An algorithm is a step-by-step procedure or set of rules for solving a computational problem. In AI, algorithms define how models learn from data, make predictions, and optimize their performance.

Artificial General Intelligence

Artificial General Intelligence is a theoretical form of AI that would match or exceed human cognitive abilities across all domains. AGI remains an aspirational goal rather than a current reality in AI research.

Artificial Intelligence

Artificial Intelligence is the broad field of computer science focused on creating systems that can perform tasks requiring human-like intelligence. AI encompasses machine learning, natural language processing, computer vision, and robotics.

Artificial Narrow Intelligence

Artificial Narrow Intelligence (ANI) refers to AI systems designed to perform specific tasks, such as image recognition or language translation. All current AI systems, including large language models, are forms of narrow intelligence.

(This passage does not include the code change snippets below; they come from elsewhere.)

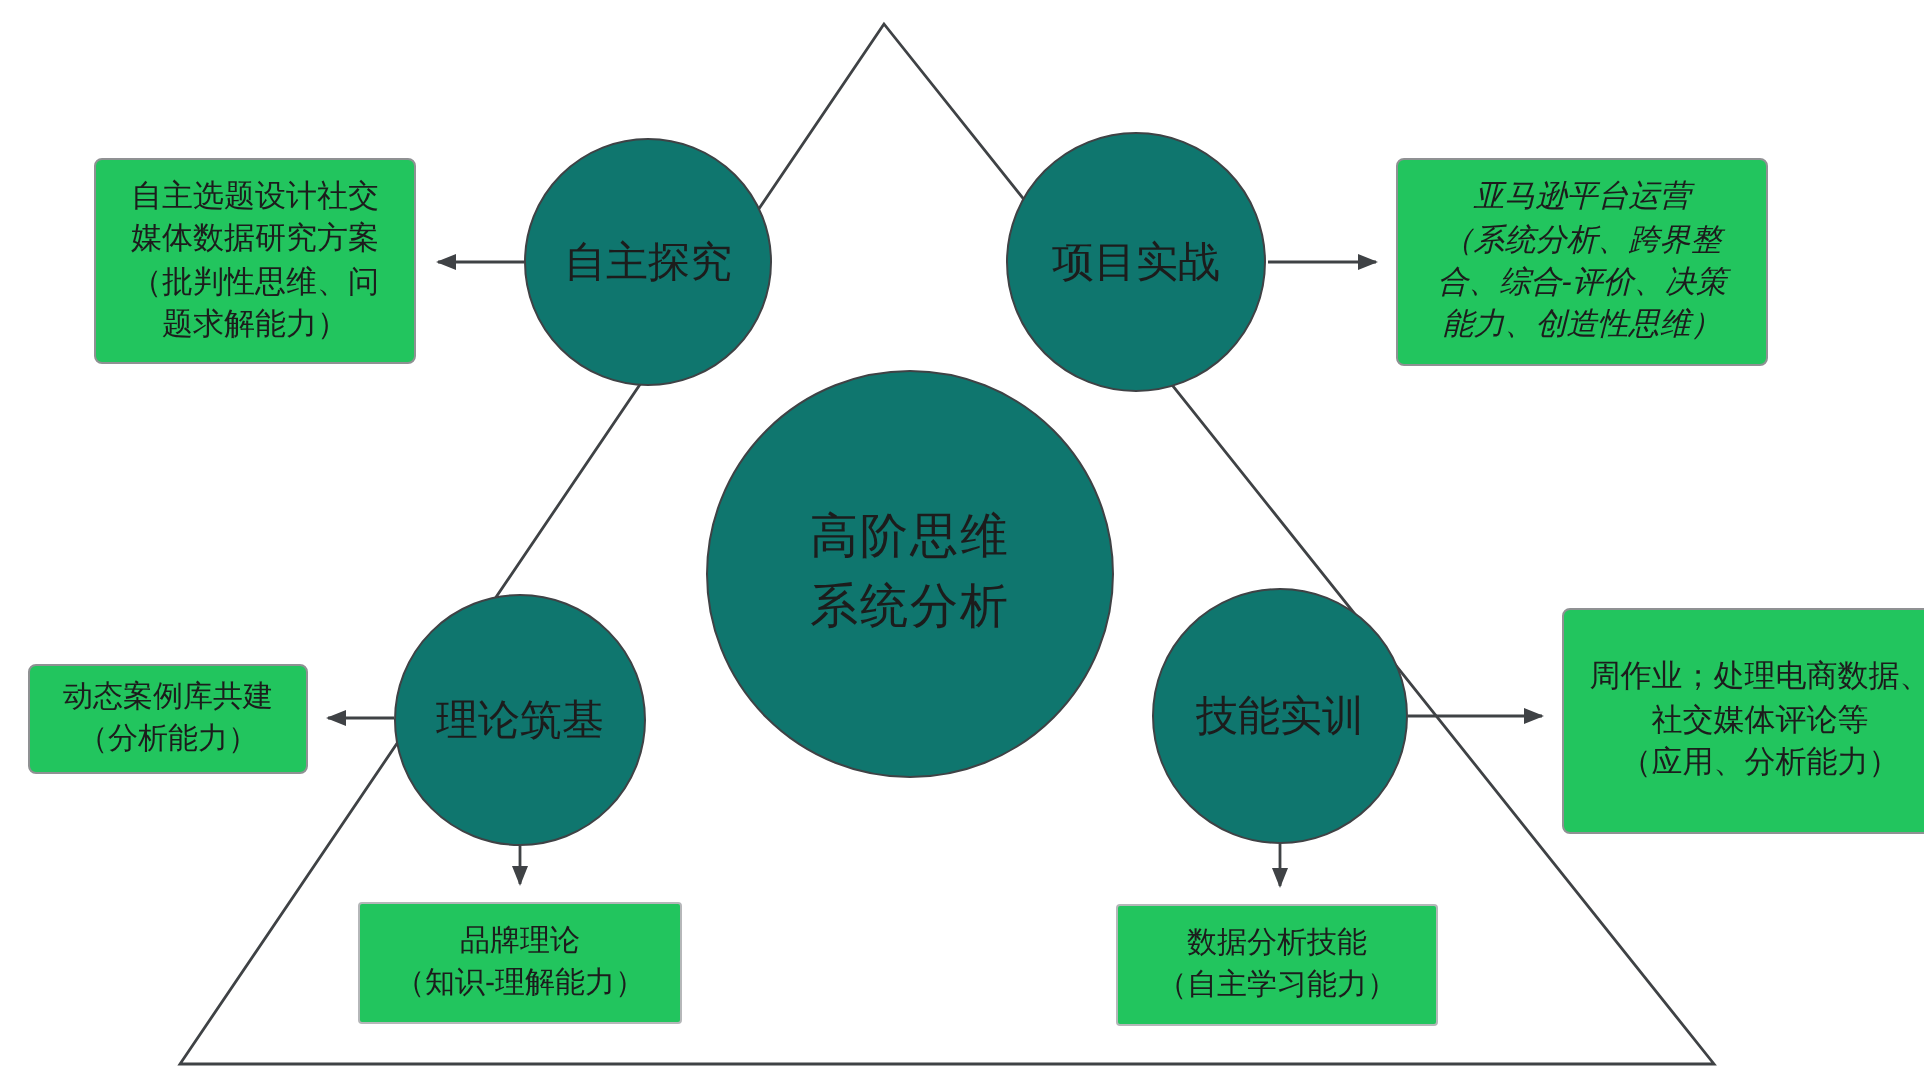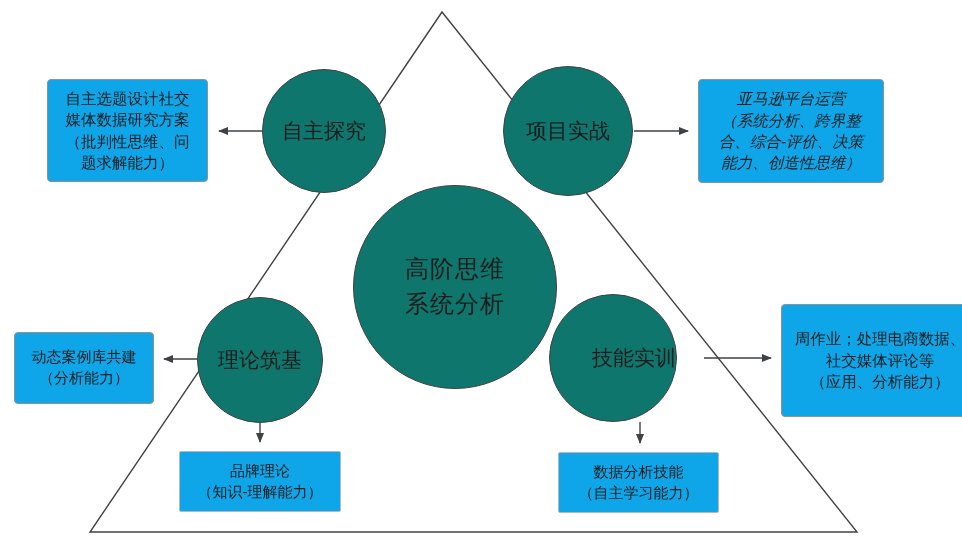"自主选题设计社交媒体数据研究方案" .label-box { background: #0ea5e9 -> #22c55e }
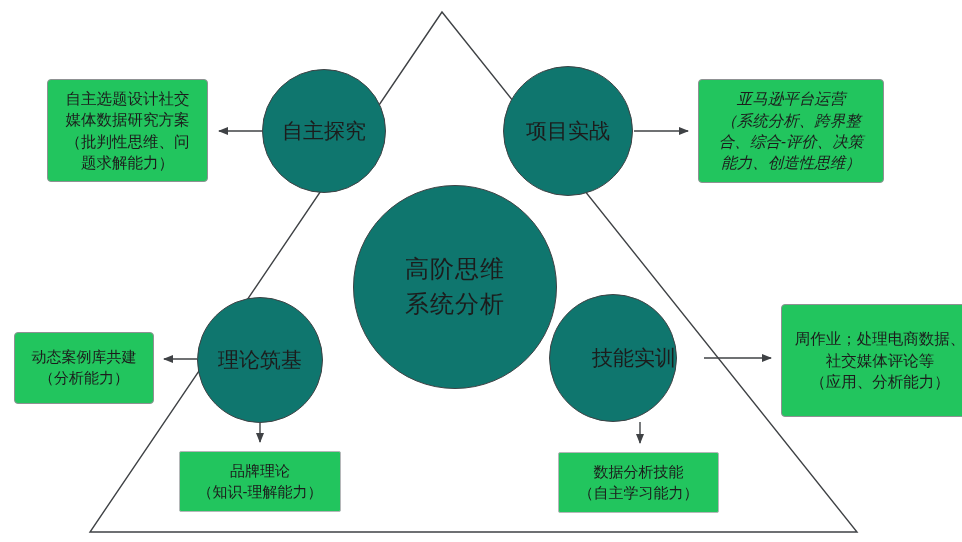"动态案例库共建" #box-theory-side { height: 72px -> 55px }
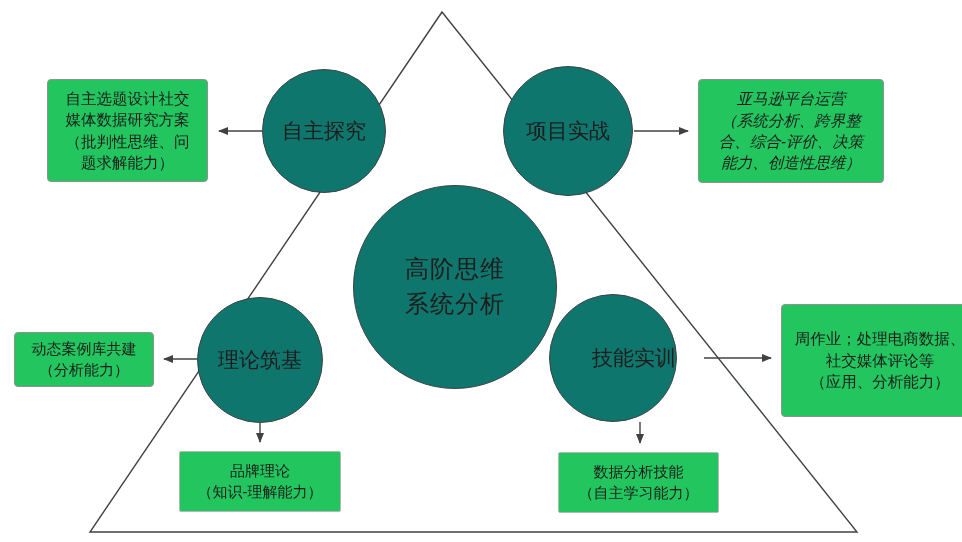"技能实训" #circle-skill { justify-content: flex-end -> none; left: 549px -> 576px }
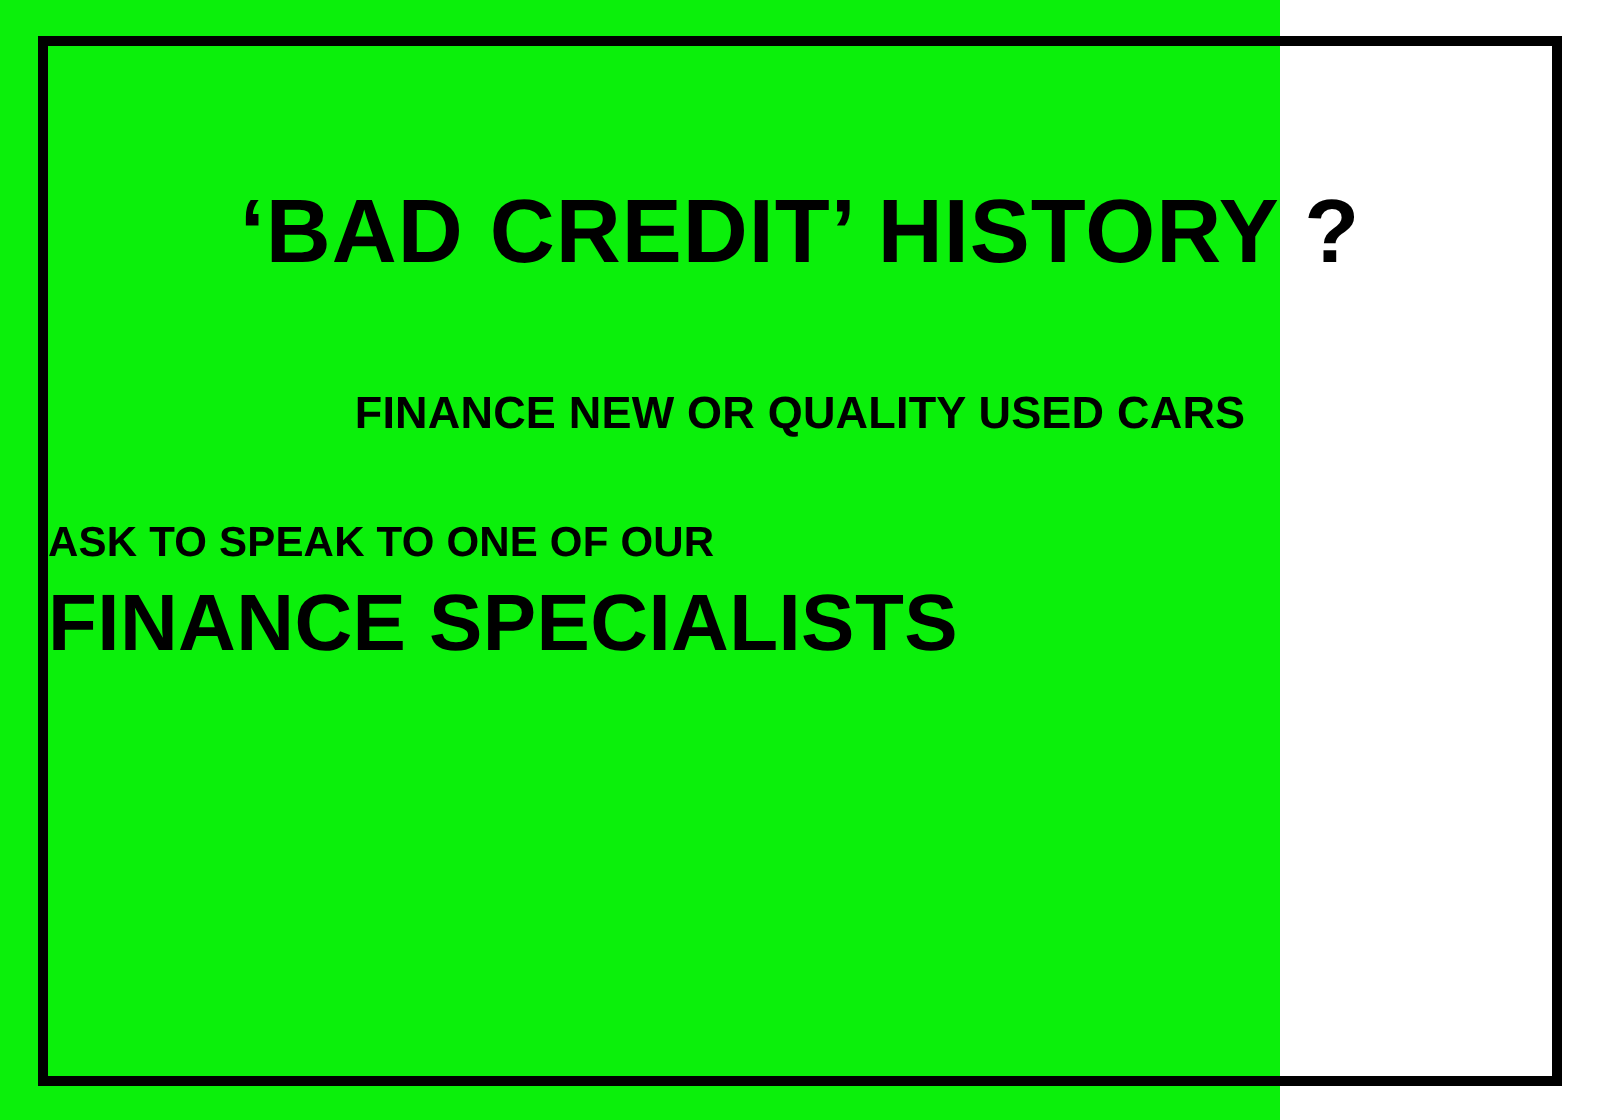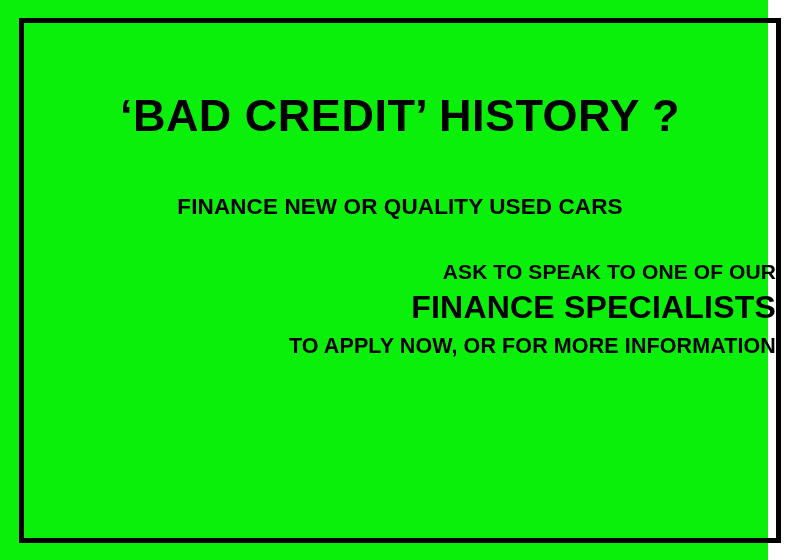"‘BAD CREDIT’ HISTORY ?" #poster { width: 768px -> 640px }
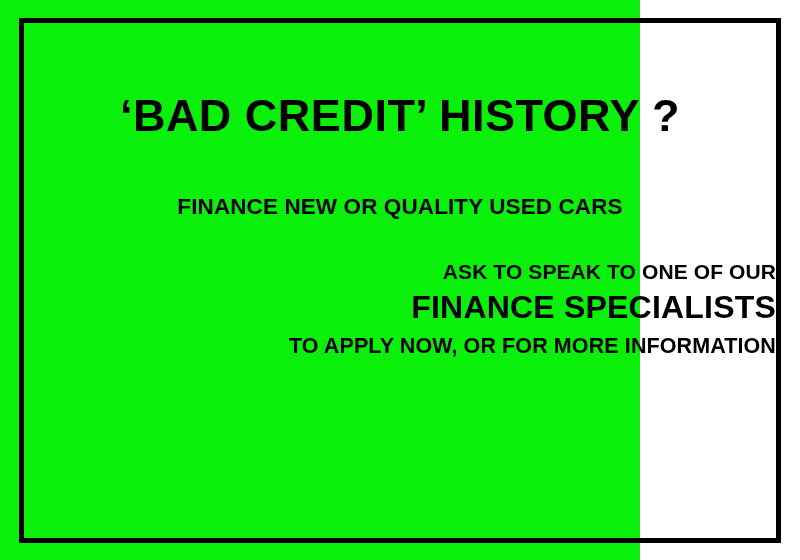"ASK TO SPEAK TO ONE" .cta-block { text-align: right -> left }
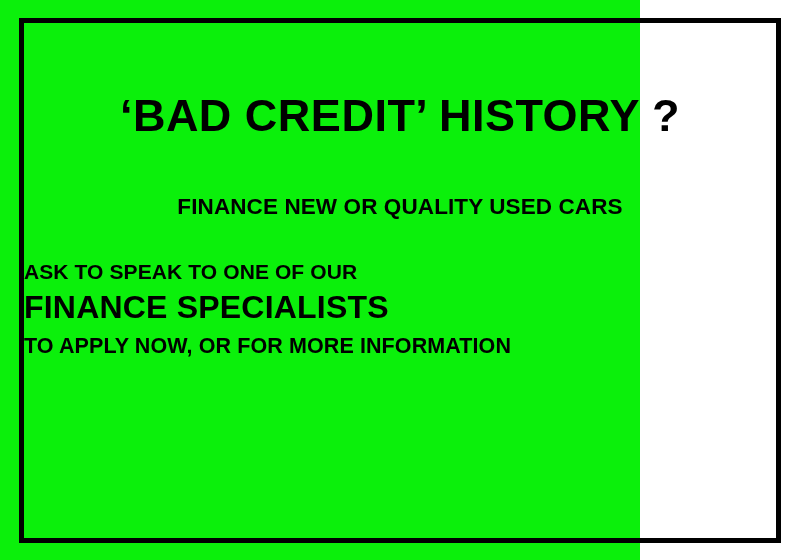"FINANCE SPECIALISTS" .cta-big { font-size: 32px -> 40px }
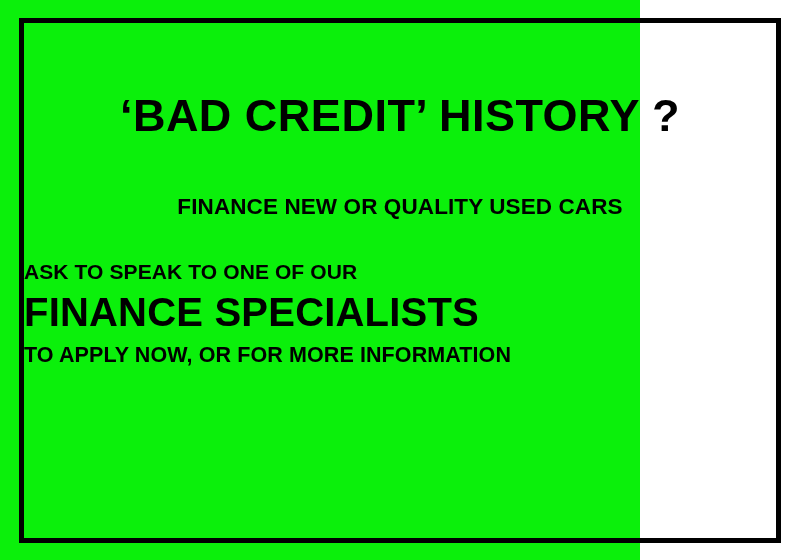"TO APPLY NOW, OR FOR" div.cta-footer { html: <div>TO APPLY NOW, OR FOR MORE INFORMATION</div> -> none }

Artificial Superintelligence

Artificial Superintelligence (ASI) is a hypothetical AI that would surpass human intelligence in every cognitive dimension. The prospect of ASI raises profound questions about control, alignment, and the future of humanity.

Dynamic Programming

Dynamic programming is an algorithmic technique that solves complex problems by breaking them into simpler overlapping subproblems. It is used in reinforcement learning, sequence alignment, and optimal control.